After doing some R&D, we tried doing this:
<IfModule mod_rewrite.c>
RewriteEngine on
RewriteCond %{HTTP_REFERER} !^$
RewriteCond %{HTTP_REFERER} !^https://example\.com/.*$ [NC]
RewriteRule ^(.*) https://example.com/404 [R=301,L]
</ifModule>
But it doesn't work. What are we doing wrong?
Reference: htaccess prevent hotlink also prevents external links
CodePudding user response:
"Hotlinking" and "webpage scraping" are two very different things. What you describe with the snippet of simplified PHP code is a form of "webpage scraping" or even "cloning". This does not (or is very unlikely to) generate a Referer
header in the request, so cannot be blocked by simply checking the Referer
(ie. HTTP_REFERER
server variable) as you would do with "hotlinking".
(Your example mod_rewrite code blocks "hotlinking", not "scraping/cloning".)
The only way to block these types of requests is to block the IP address of the server making the request. For example, if the "malicious" requests are coming from 203.0.113.111
then you would do something like the following in the Apache 2.4 config (or .htaccess
file) to block such requests:
<RequireAll>
Require all granted
Require not IP 203.0.113.111
</RequireAll>
However, the requests may not be coming from the same IP address that is hosting the "cloned" content. You'll need to determine this from your server's access logs. But to further complicate this the "attacker" may be using a series of IP addresses or have access to a botnet of ever-changing IPs. This can quickly become almost impossible to block without access to a more comprehensive firewall.
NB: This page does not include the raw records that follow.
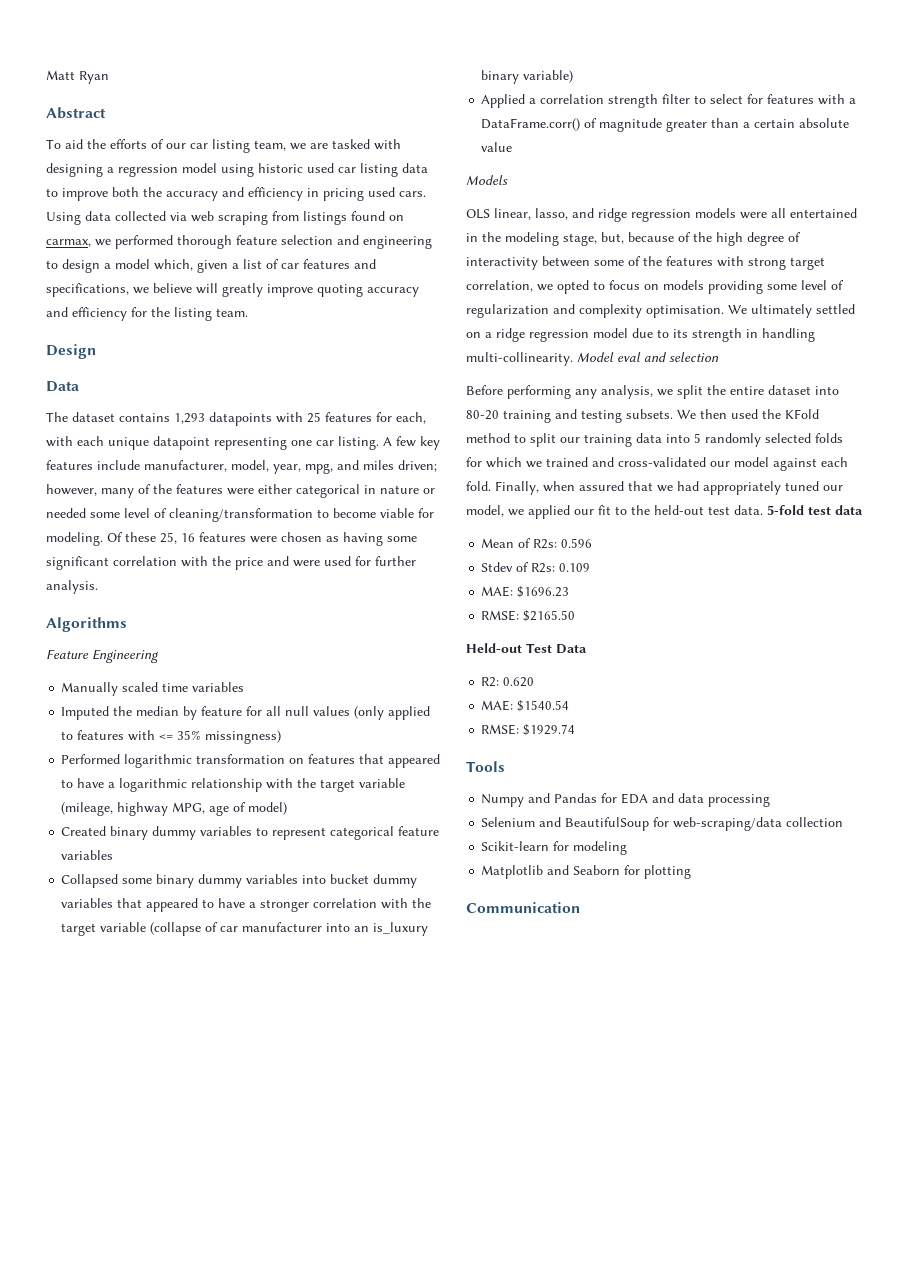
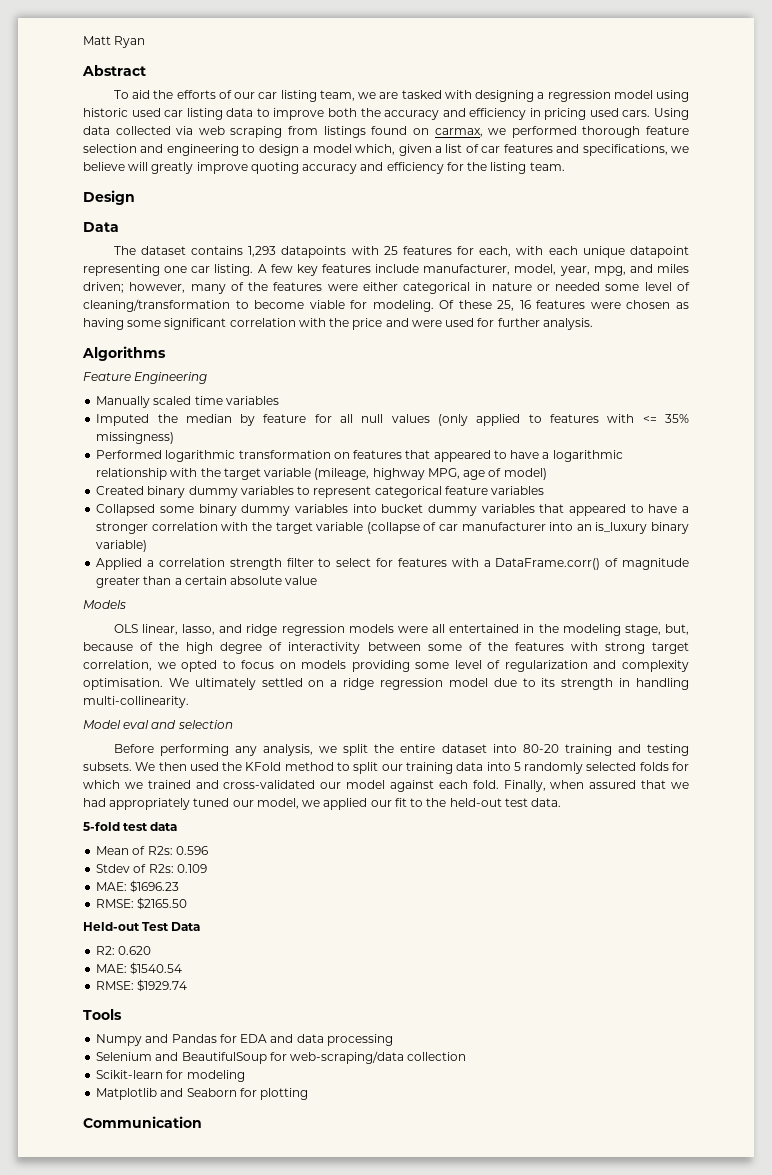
(573, 359) none -> (189, 702) //
(763, 510) none -> (562, 802) //

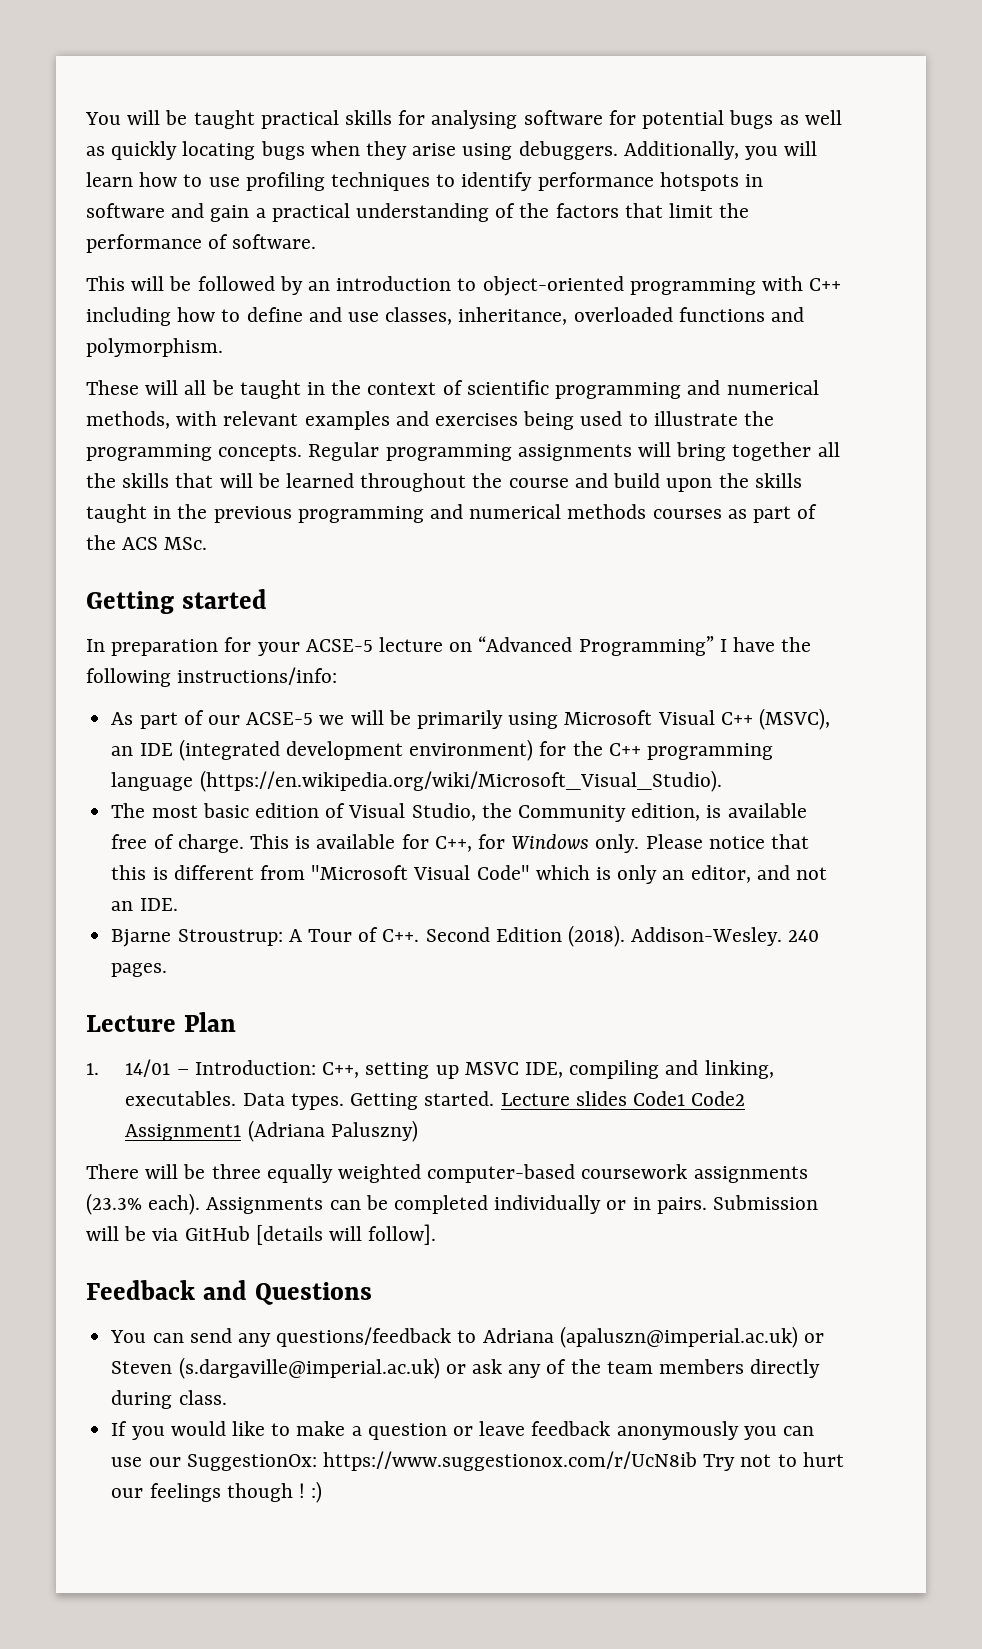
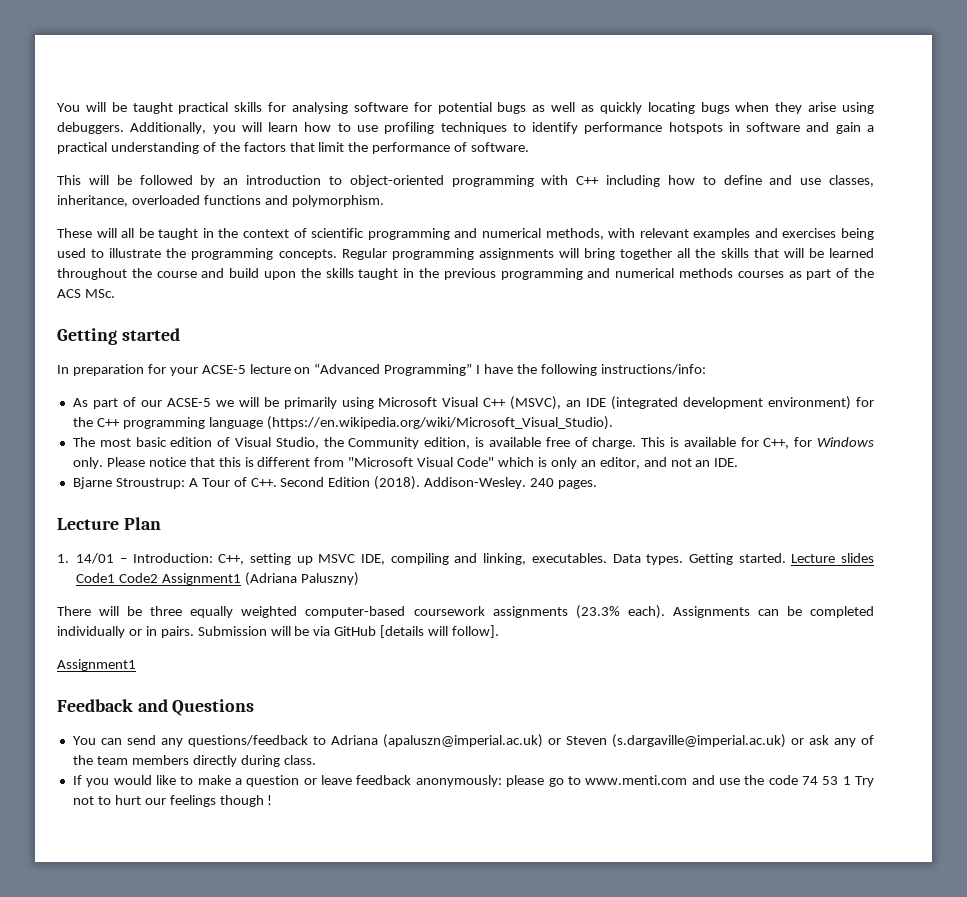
(437, 1234) none -> [57,659,136,671] // Assignment1
[616,1421,815,1440] [111,1451,697,1471] anonymously you can use our SuggestionOx: https://www.suggestionox.com/r/UcN8ib -> [415,775,851,787] anonymously: please go to www.menti.com and use the code 74 53 1
[311,1481,323,1503] :) -> (273, 800) none

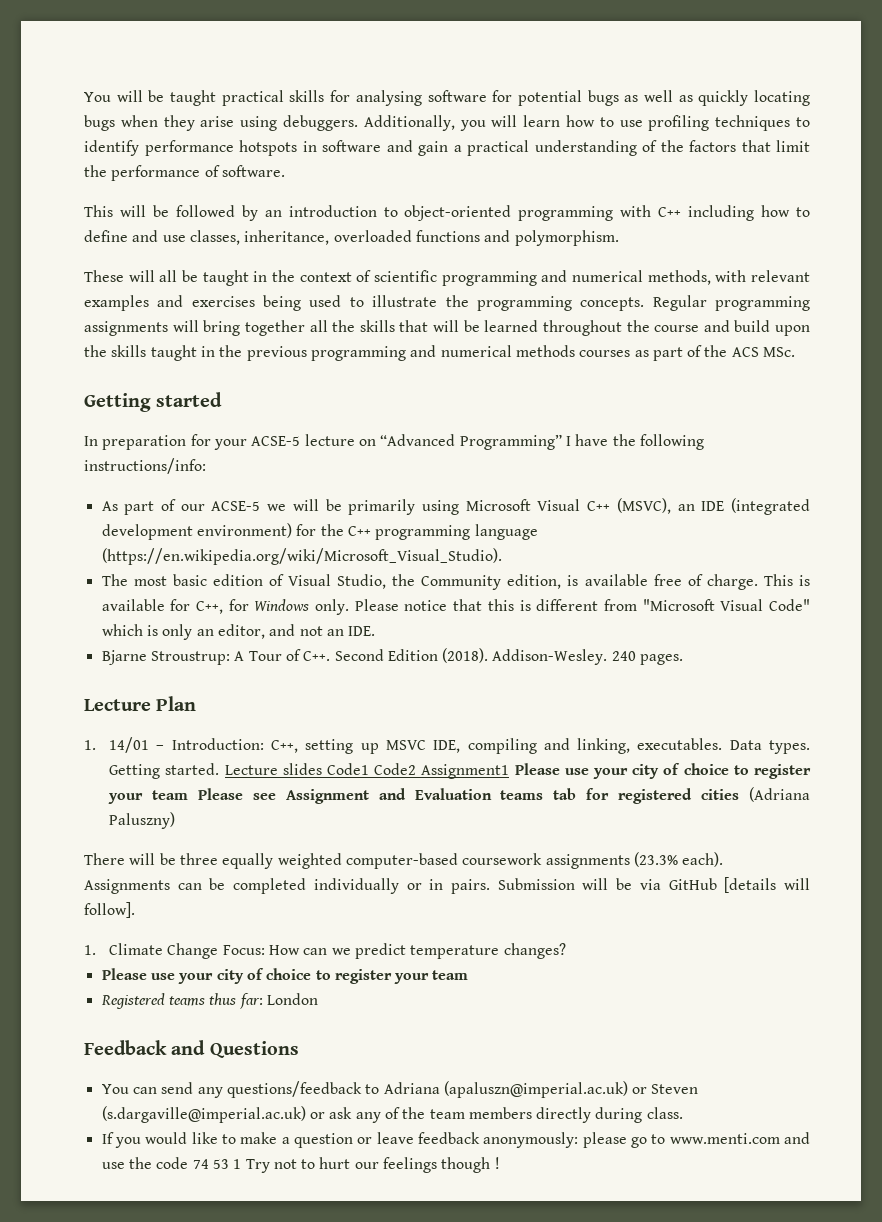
(242, 579) none -> [514,763,811,779] [108,788,740,804] Please use your city of choice to register your team Please see Assignment and Evaluation teams tab for registered cities
[57,659,136,671] Assignment1 -> [84,943,566,959] [101,968,469,984] [100,993,318,1009] 1. Climate Change Focus: How can we predict temperature changes? // Please use your city of choice to register your team // Registered teams thus far: London

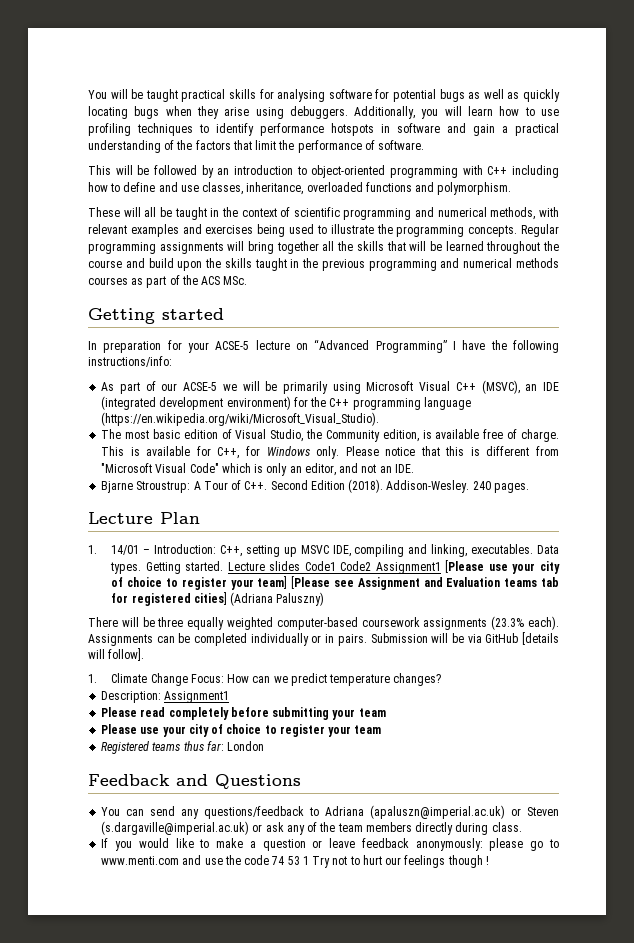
[514,763,811,779] [108,788,243,804] Please use your city of choice to register your team Please -> [445,560,560,574] [111,576,331,590] [Please use your city of choice to register your team] [Please
[701,789,740,800] cities -> [193,592,227,605] cities]
(566, 951) none -> [101,691,230,703] [101,707,386,720] // Description: Assignment1 // Please read completely before submitting your team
You can try other techniques such as issuing redirects to the canonical hostname from client-side code. However, more advanced "cloning" software (and/or reverse proxy servers) will "simply" modify the code/URLs to thwart your redirection attempts.
CodePudding user response:
So, I'm try to google it, and finded this:
RewriteEngine On
RewriteCond %{HTTP_REFERER} !^$
RewriteCond %{HTTP_REFERER} !^http://(www\.)?example.com/.*$ [NC]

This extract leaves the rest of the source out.